Prévenir la radicalisation. Pour Rost et son compère Thomas K. qui co-signe le film, il s’agissait de trouver un support efficace permettant de nouer le dialogue avec les jeunes sur une question difficile. Le synopsis de “Tu iras au paradis” emprunte donc les codes des thrillers  : ” Embrigadé, Rémi, un jeune garçon de 17 ans, faisant parti d’un commando terroriste attache autour de sa taille une ceinture d’explosifs. Il sort des toilettes d’une brasserie bondée de monde, prêt à se faire exploser. C’est alors que Nabil  (joué par le comédien Smaïn), un monsieur exubérant d’une cinquantaine d’année, le reconnaît et s’invite alors à sa table…IMPACT DANS 20 Minutes…”  

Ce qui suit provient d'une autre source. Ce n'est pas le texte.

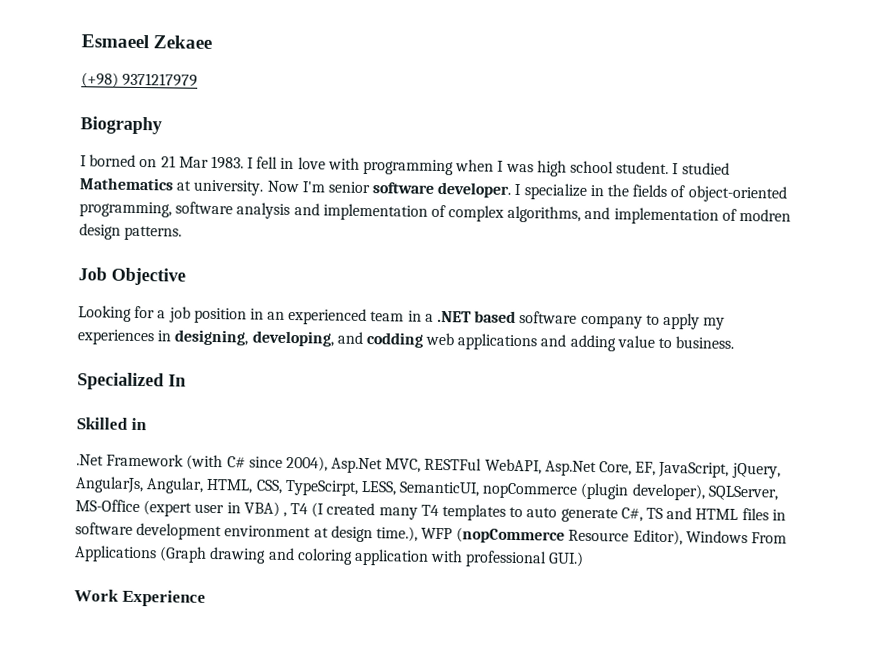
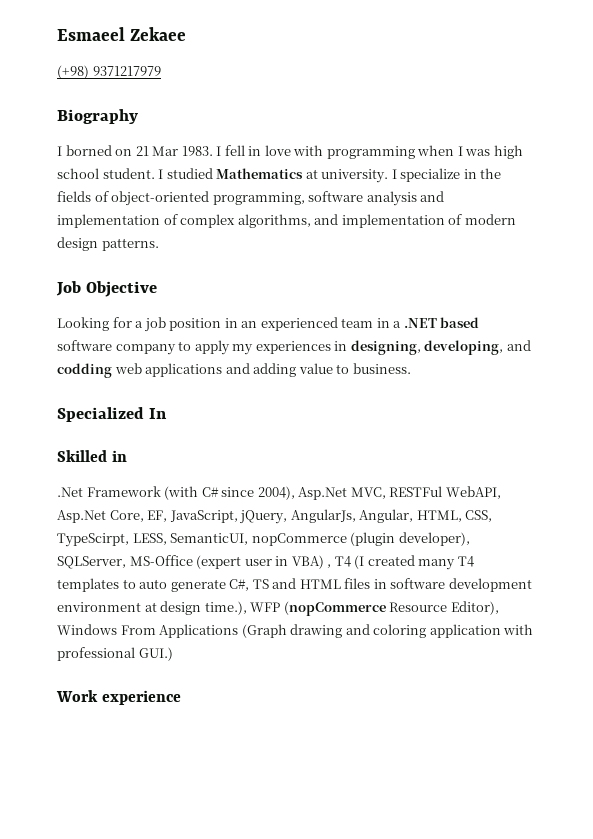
- Now I'm senior software developer.
- I specialize in the fields of object-oriented programming, software analysis and implementation of complex algorithms, and implementation of modren design patterns.
+ I specialize in the fields of object-oriented programming, software analysis and implementation of complex algorithms, and implementation of modern design patterns.
- Work Experience
+ Work experience

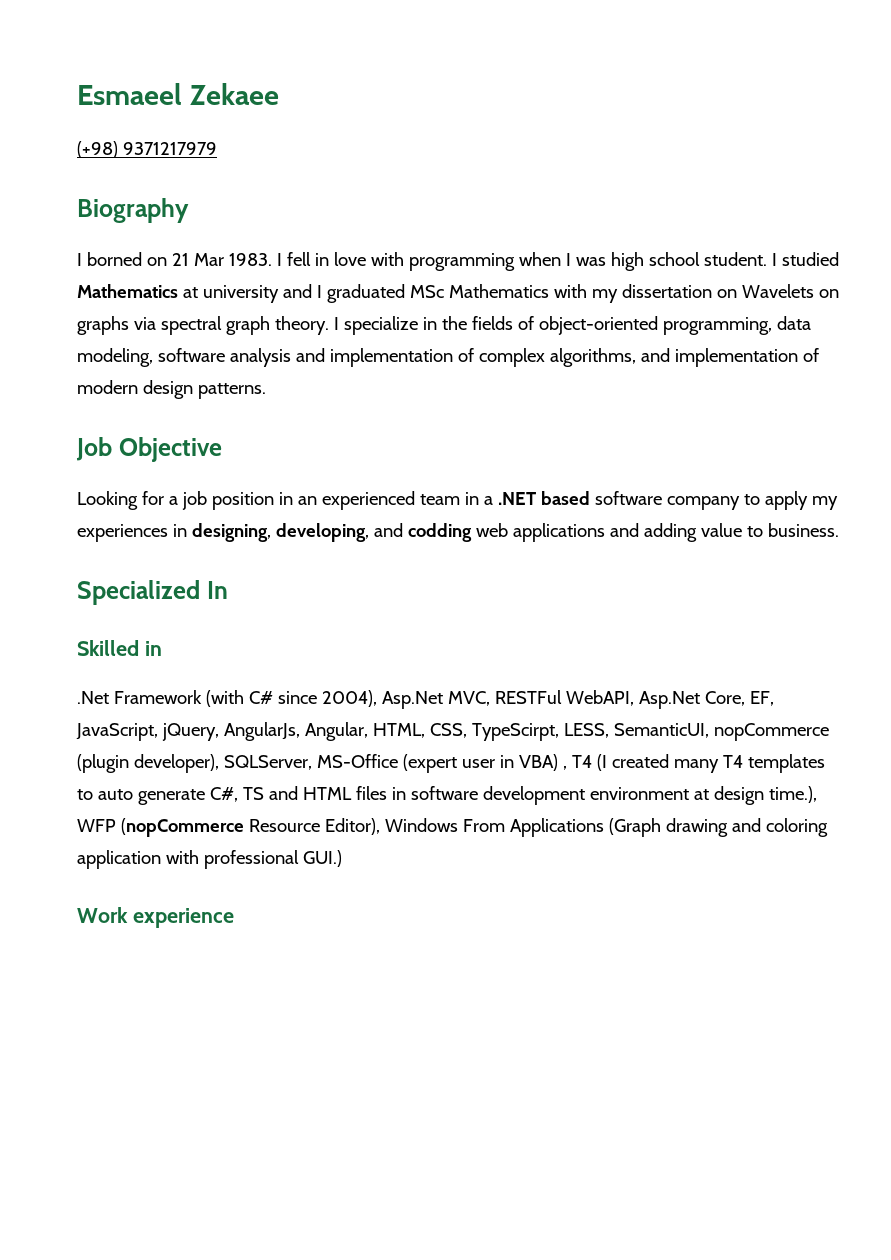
- I studied Mathematics at university.
+ I studied Mathematics at university and I graduated MSc Mathematics with my dissertation on Wavelets on graphs via spectral graph theory.
- I specialize in the fields of object-oriented programming, software analysis and implementation of complex algorithms, and implementation of modern design patterns.
+ I specialize in the fields of object-oriented programming, data modeling, software analysis and implementation of complex algorithms, and implementation of modern design patterns.

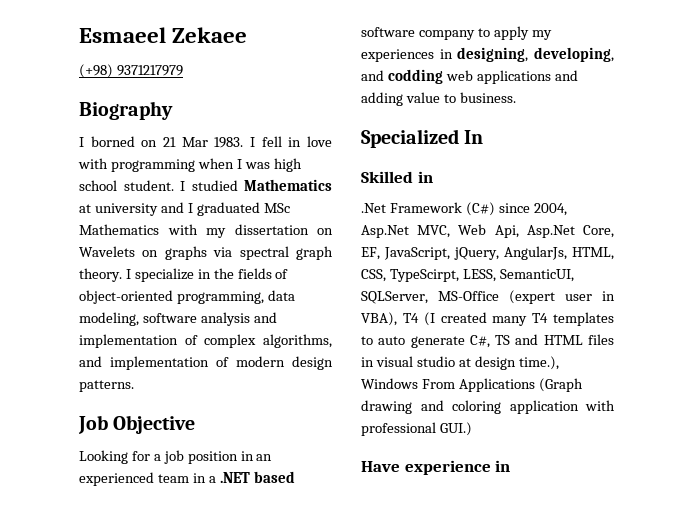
- .Net Framework (with C# since 2004), Asp.Net MVC, RESTFul WebAPI, Asp.Net Core, EF, JavaScript, jQuery, AngularJs, Angular, HTML, CSS, TypeScirpt, LESS, SemanticUI, nopCommerce (plugin developer), SQLServer, MS-Office (expert user in VBA) , T4 (I created many T4 templates to auto generate C#, TS and HTML files in software development environment at design time.), WFP (nopCommerce Resource Editor), Windows From Applications (Graph drawing and coloring application with professional GUI.)
+ .Net Framework (C#) since 2004, Asp.Net MVC, Web Api, Asp.Net Core, EF, JavaScript, jQuery, AngularJs, HTML, CSS, TypeScirpt, LESS, SemanticUI, SQLServer, MS-Office (expert user in VBA), T4 (I created many T4 templates to auto generate C#, TS and HTML files in visual studio at design time.), Windows From Applications (Graph drawing and coloring application with professional GUI.)
- Work experience
+ Have experience in

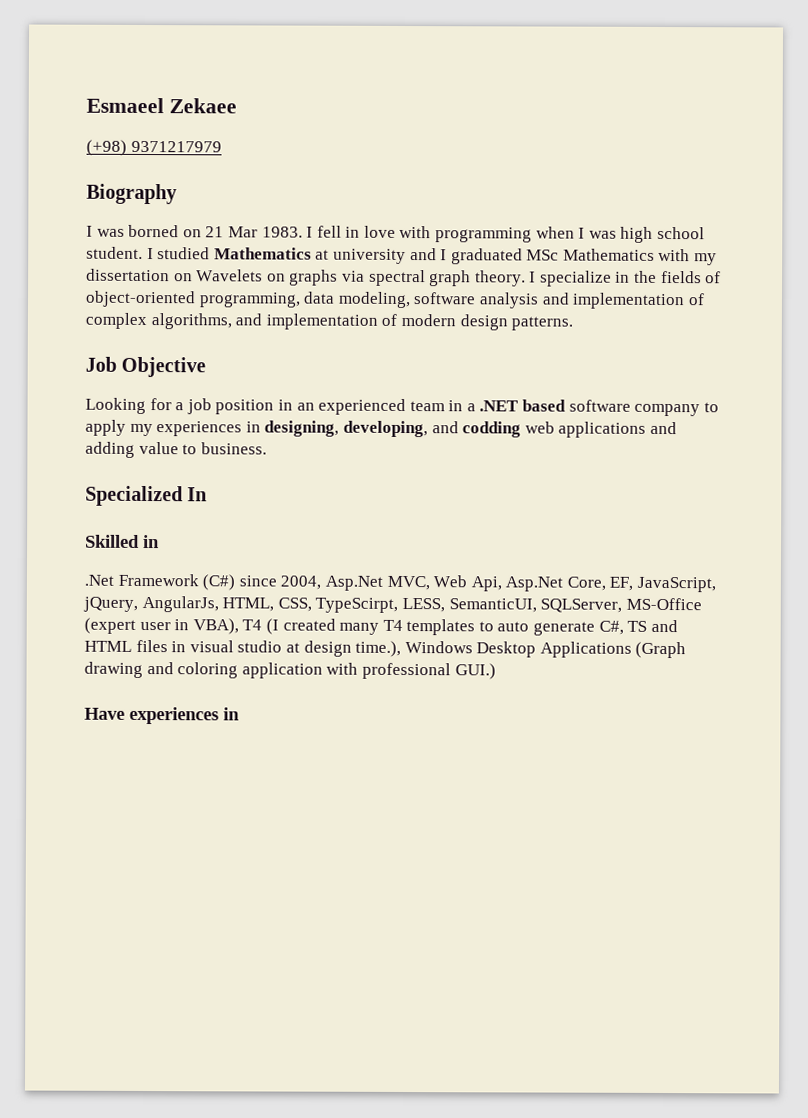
- I borned on 21 Mar 1983.
+ I was borned on 21 Mar 1983.
- .Net Framework (C#) since 2004, Asp.Net MVC, Web Api, Asp.Net Core, EF, JavaScript, jQuery, AngularJs, HTML, CSS, TypeScirpt, LESS, SemanticUI, SQLServer, MS-Office (expert user in VBA), T4 (I created many T4 templates to auto generate C#, TS and HTML files in visual studio at design time.), Windows From Applications (Graph drawing and coloring application with professional GUI.)
+ .Net Framework (C#) since 2004, Asp.Net MVC, Web Api, Asp.Net Core, EF, JavaScript, jQuery, AngularJs, HTML, CSS, TypeScirpt, LESS, SemanticUI, SQLServer, MS-Office (expert user in VBA), T4 (I created many T4 templates to auto generate C#, TS and HTML files in visual studio at design time.), Windows Desktop Applications (Graph drawing and coloring application with professional GUI.)
- Have experience in
+ Have experiences in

Depuis une vingtaine d’année, Rost est un artiste, rappeur très engagé sur les questions de citoyenneté, de prévention des violences et de la délinquance, d’exclusion, de la jeunesse, des quartiers populaires. Le court métrage est devenu un de ses modes d’action privilégiés. “Tu iras au pardis” est son troisème, le premier qui aborde le thème de la radicalisation.

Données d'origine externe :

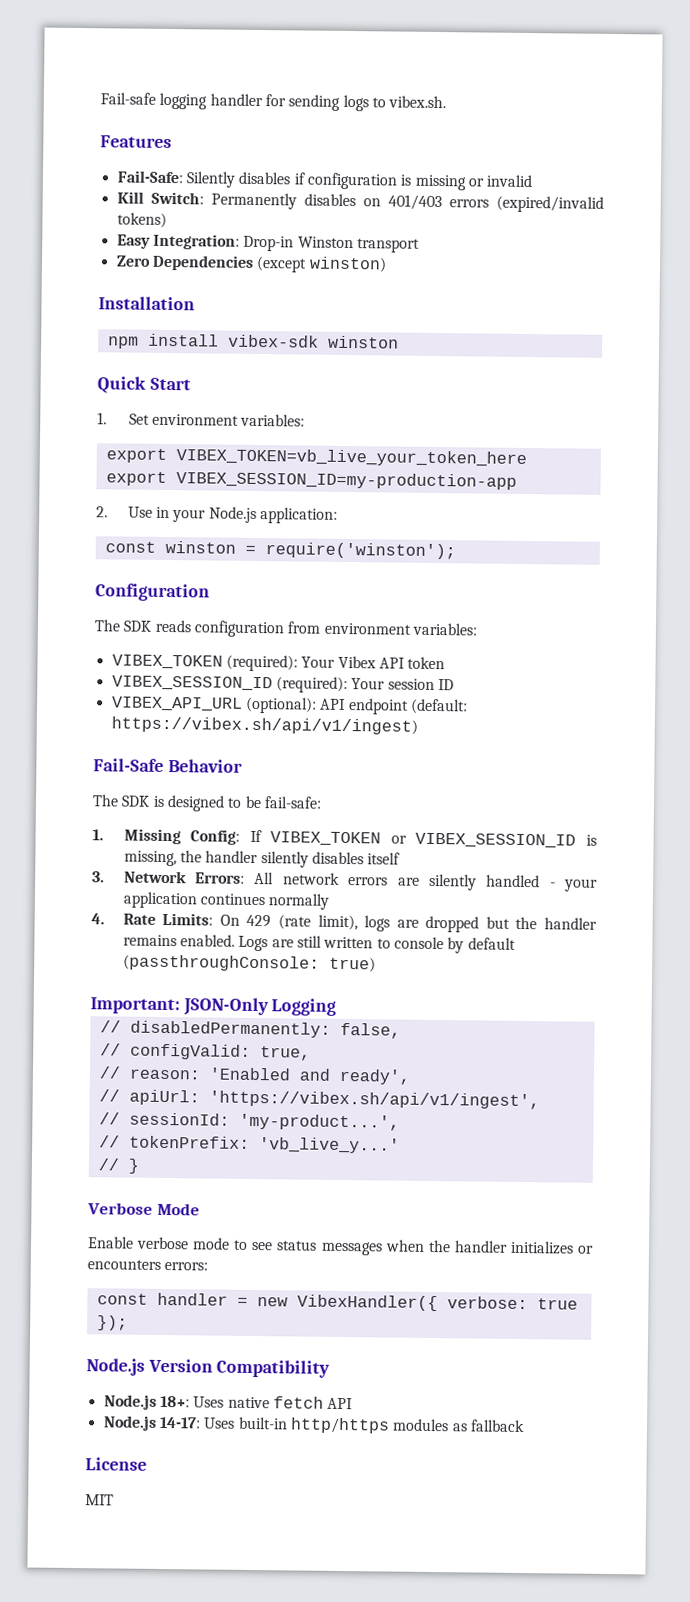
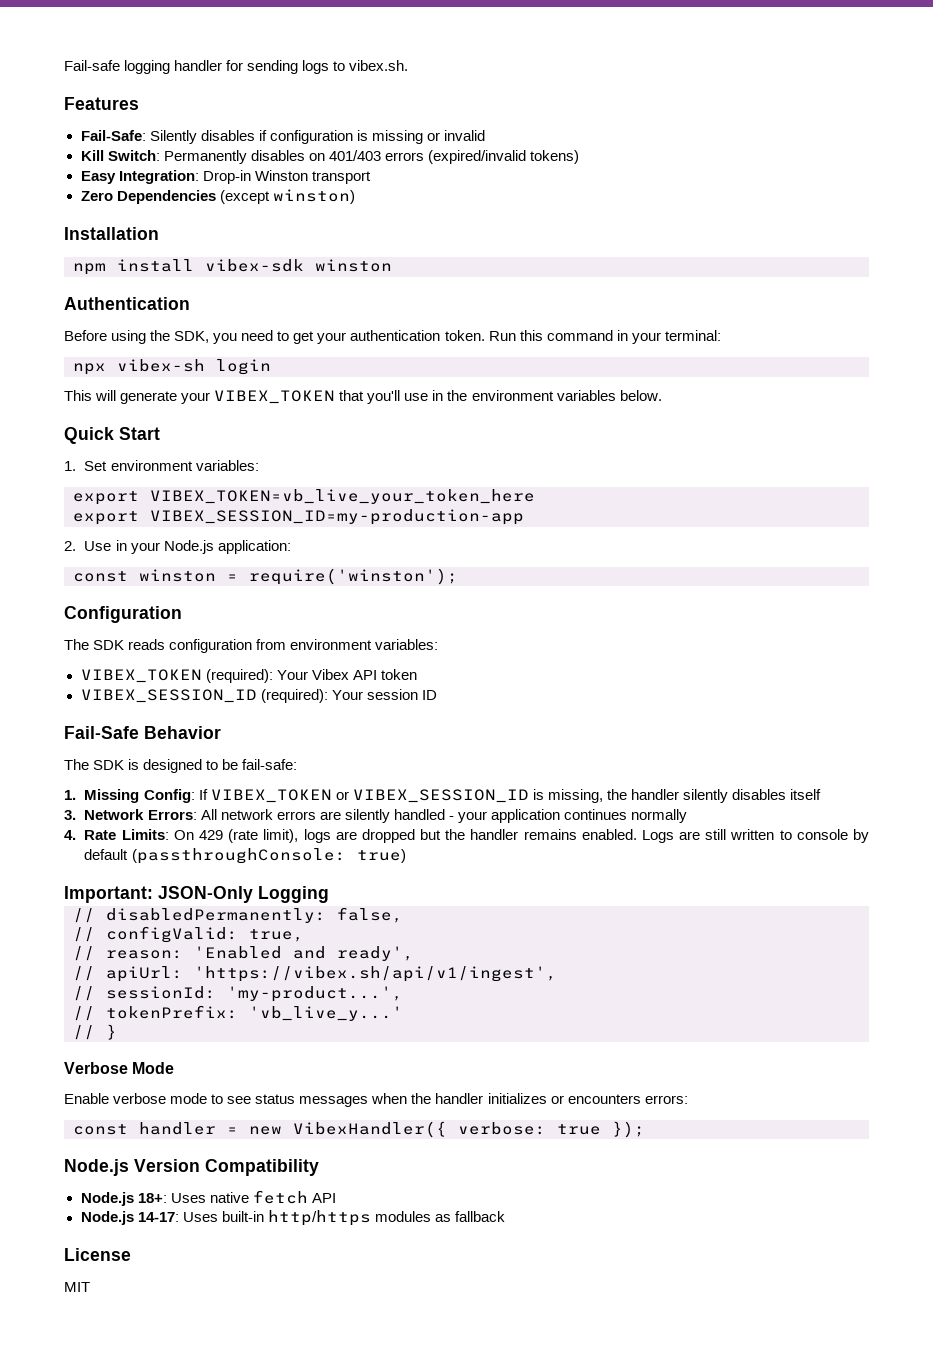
+ Authentication
+ Before using the SDK, you need to get your authentication token. Run this command in your terminal:
+ npx vibex-sh login
+ This will generate your VIBEX_TOKEN that you'll use in the environment variables below.
- VIBEX_API_URL (optional): API endpoint (default: https://vibex.sh/api/v1/ingest)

Pourquoi ce thème de la radicalisation ? 

“J’ai eu des amis assassinés et touchés dans les attentats de Charlie Hebdo, dont Charb et son garde du corps, le gérant de l’Hyper Cacher ; ce dernier et son frère ont été les deux personnes qui m’ont permis de sortir de la rue il y a une vingtaine d’année et son frère est également le Parrain de mon fils. Lors des attentats du 13 Novembre, ma maquilleuse se prenait plusieursballes sur la terrasse de « La Belle Equipe » un mois à peine après notre retour de tournage de mon précédent court-métrage « Et si on s’en sortait ».

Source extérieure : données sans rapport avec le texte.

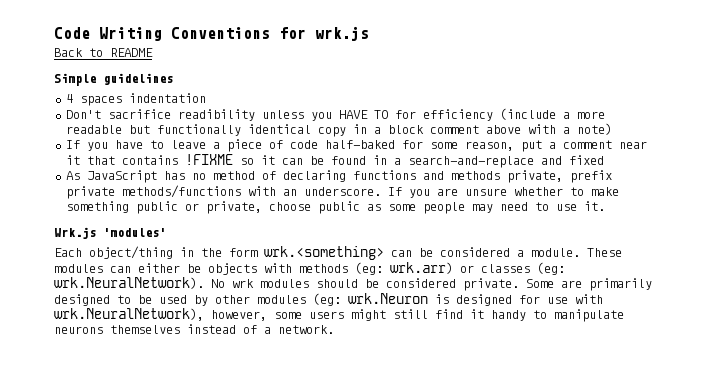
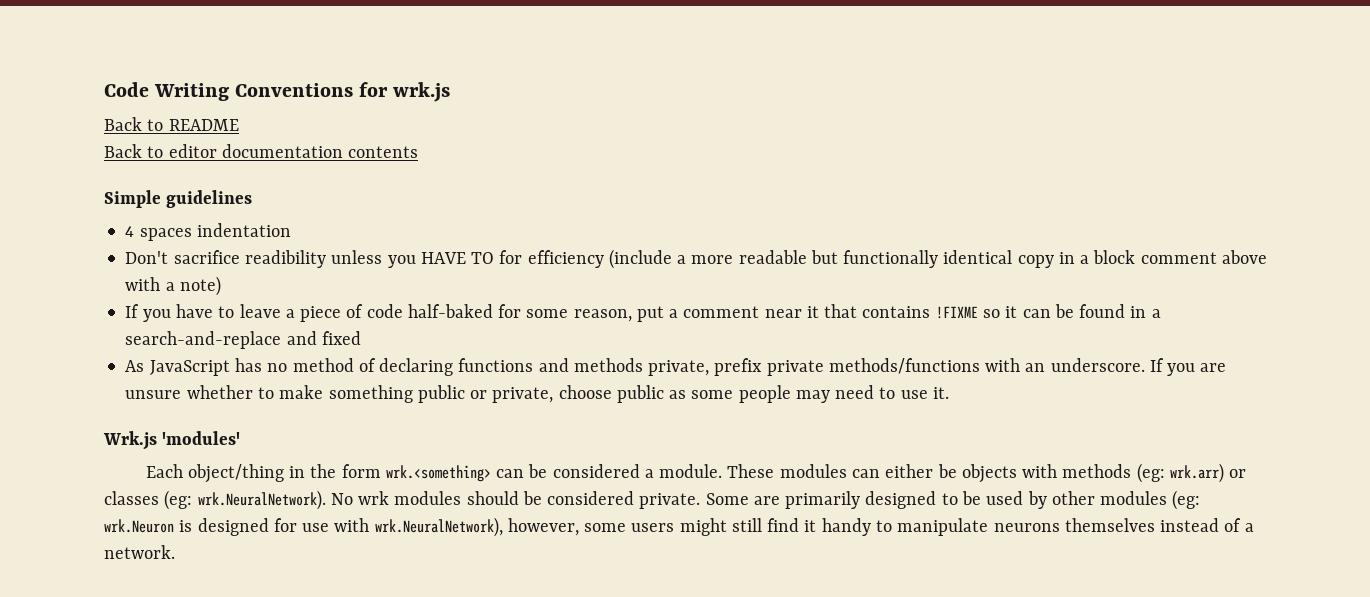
+ Back to editor documentation contents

parce que la radicalisation n’est pas une fatalité

“Le sujet du terrorisme contemporain implique énormément de couches complexes, c’est un sujet très sensible, mais j’ai senti  qu’il me fallait m’en emparer pour pouvoir ouvrir le débat avec ces jeunes.  Je suis convaincu que les rencontres peuvent changer une vie, qu’une personne rencontrée aubon moment peut faire la différence dans une existence. ”

“Cela fait longtemps qu’avec mon association Banlieues Actives, nous nous efforçons de redonner de l’espoir, de la motivation et une ambition saine à nos jeunes des quartiers populaires qui se croient franchement foutus d’avance.(…)

Ce film n’est pas une analyse du terrorisme religieux. Il ne prétend pas expliquer, ou détenir la vérité. Avec « Tu iras au paradis », mon co-auteur et co-réalisateur Thomas Keumurian et moi, avons voulu faire une oeuvre courte, coup de poing, qui vient interpeler, interroger, interloquer. Le film vise à susciter le débat autour de la question de l’embrigadement. Si je parle de terrorisme islamique, jamais je ne veux faire d’amalgame avec l’Islam. La touche humoristique qui sous-tend le film permet de dédramatiser par la forme un sujet lourd et sensible afin de mieux accrocher les jeunes avant les échanges.